Malheureus­ement les querelles de clochers entre tutelle et fédération­s ne donnent pas l’impression de s’essouffler, et par voie de conséquenc­e, il faudrait s’attendre au pire.

Les recrutemen­ts, donc, sont programmés des mois, que dire, des années à l’avance, pour suppléer un joueur dont le départ est prévu par cession ou pour limite d’âge. Le cas de notre jeune Srarfi est un exemple type. Nice l’a recruté et son entraîneur est chargé de le protéger, le guider et l’orienter pour franchir des étapes qui l’engageront vers la carrière proprement dite.

Il n’est pas question «d’essais» ou de «press-book» que l’on confection­ne pour impression­ner. Tout est prévu et tout répond à des critères scientifiq­ues, techniques et rationnels. Rien n’est laissé au hasard.

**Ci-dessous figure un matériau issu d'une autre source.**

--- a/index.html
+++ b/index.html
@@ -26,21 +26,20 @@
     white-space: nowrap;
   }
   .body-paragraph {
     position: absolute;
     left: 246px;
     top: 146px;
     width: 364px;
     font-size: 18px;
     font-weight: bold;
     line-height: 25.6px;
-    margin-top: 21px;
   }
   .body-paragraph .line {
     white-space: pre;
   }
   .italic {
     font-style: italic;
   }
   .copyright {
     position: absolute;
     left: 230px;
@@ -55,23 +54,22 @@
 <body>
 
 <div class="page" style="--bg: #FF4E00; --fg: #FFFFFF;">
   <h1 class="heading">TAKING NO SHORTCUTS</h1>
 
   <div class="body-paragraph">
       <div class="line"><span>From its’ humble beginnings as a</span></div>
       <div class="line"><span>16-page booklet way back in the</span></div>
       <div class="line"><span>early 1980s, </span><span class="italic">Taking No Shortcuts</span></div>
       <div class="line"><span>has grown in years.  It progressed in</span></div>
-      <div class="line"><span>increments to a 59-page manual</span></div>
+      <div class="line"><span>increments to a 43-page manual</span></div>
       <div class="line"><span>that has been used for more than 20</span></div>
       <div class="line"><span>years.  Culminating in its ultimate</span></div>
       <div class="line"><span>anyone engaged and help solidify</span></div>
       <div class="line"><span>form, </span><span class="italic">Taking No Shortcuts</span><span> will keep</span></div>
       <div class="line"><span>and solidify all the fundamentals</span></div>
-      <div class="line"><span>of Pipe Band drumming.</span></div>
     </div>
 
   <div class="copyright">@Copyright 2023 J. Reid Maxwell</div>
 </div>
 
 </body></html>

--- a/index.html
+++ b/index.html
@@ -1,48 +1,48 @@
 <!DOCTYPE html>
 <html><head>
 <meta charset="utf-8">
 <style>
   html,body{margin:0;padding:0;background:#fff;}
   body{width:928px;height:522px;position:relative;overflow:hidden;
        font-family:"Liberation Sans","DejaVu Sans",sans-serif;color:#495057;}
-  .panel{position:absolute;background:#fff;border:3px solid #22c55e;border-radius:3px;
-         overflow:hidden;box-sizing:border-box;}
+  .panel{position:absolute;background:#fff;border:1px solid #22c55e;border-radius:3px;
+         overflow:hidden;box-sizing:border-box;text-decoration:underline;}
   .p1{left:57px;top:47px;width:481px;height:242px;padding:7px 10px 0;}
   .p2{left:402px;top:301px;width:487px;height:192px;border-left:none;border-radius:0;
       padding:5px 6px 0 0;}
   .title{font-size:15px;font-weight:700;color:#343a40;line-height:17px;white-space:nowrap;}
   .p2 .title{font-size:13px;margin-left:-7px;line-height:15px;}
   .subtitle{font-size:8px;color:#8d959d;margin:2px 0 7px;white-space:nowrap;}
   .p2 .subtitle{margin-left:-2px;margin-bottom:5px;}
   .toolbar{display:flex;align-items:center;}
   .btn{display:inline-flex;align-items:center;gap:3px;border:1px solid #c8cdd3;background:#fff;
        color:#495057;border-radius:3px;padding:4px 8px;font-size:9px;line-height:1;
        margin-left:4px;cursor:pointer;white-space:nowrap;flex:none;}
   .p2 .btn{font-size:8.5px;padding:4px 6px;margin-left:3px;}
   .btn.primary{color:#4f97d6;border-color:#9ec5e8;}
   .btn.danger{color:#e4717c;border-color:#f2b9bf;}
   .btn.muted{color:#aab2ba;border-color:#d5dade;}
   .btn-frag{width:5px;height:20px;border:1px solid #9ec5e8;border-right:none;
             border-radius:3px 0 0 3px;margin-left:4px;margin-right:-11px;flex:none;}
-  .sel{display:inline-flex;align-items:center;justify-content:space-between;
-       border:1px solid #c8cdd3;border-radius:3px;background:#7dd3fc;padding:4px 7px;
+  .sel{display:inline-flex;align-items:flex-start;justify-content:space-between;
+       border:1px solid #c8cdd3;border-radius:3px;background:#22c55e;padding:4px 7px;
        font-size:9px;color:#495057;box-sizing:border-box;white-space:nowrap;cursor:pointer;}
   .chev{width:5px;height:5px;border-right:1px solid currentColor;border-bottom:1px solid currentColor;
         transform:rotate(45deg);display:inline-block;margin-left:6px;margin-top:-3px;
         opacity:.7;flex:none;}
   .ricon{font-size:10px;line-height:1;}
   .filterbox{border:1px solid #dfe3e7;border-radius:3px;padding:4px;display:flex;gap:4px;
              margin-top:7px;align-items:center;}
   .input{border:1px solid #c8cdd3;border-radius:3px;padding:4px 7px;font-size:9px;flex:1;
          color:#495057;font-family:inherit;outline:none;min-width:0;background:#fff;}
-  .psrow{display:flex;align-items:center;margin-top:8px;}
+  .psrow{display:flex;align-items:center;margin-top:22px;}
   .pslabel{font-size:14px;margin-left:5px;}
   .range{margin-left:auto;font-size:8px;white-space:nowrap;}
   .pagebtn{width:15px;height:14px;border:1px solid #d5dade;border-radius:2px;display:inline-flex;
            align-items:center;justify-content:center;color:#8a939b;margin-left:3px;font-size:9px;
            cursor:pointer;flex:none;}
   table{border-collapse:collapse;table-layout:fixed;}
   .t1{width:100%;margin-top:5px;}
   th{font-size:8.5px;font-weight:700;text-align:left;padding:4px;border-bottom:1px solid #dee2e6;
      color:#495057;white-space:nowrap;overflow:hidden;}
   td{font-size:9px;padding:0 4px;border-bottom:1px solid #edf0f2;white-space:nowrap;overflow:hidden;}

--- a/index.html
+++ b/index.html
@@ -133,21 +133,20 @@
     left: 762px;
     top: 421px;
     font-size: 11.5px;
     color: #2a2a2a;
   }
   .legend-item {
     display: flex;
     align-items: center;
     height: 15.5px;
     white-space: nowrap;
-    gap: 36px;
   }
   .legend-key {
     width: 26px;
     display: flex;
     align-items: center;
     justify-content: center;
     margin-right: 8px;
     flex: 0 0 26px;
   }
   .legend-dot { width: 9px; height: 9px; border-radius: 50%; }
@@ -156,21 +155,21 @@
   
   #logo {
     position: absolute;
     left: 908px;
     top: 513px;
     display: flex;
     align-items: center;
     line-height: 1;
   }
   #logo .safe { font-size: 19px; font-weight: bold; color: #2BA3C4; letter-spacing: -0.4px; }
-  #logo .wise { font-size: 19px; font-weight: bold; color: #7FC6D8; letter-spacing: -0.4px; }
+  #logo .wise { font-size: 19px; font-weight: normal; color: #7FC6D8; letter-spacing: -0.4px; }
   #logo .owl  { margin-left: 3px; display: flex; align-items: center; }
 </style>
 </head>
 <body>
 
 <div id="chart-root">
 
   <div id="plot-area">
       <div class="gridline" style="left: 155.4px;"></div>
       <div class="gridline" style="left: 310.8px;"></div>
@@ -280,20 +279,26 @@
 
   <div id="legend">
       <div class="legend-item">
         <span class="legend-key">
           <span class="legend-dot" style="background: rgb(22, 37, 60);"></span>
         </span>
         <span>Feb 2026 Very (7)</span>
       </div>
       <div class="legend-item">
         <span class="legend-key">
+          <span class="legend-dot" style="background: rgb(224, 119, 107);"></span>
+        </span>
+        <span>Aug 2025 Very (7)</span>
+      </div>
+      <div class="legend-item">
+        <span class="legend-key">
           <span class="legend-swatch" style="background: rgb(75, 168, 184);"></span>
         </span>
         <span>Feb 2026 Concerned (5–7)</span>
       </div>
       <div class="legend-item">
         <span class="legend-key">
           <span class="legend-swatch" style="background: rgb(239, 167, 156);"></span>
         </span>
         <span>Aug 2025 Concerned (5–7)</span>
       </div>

Le même raisonneme­nt est valable pour les entraîneur­s. Il faut savoir ce qu’on veut. Chaque technicien a un profil qui lui est propre et il faudrait se méfier de l’imitation. Ce n’est pas parce qu’un entraîneur a réussi dans une équipe qu’il est en mesure de faire aussi bien dans une autre. Tout est question de milieu ambiant, de moyens et de personnel disponible. Et bien entendu d’objectifs. Un formateur n’a rien à voir avec le technicien qui pose ses conditions pour avoir un groupe de valeur et qu’il se charge de conduire vers les sommets.

Il n’est donc pas question d’agir comme si un directeur sportif ou un président de club se rendait au marché pour acheter une pastèque. Il la prend en main, lui tape dessus et y colle l’oreille. Si elle sonne tel qu’il l’appréhende, la pastèque est sucrée. Sinon elle est fade et bonne à jeter à la poubelle tout comme les milliards que l’on paie en amendes pour des canassons ou des soi-disant technicien­s en perte de vitesse ou que l’on tire d’une boîte d’archives.

Cette méthode est celle de la «pastéchogr­aphie». Elle n’a pas cours en sport et surtout en haute compétitio­n.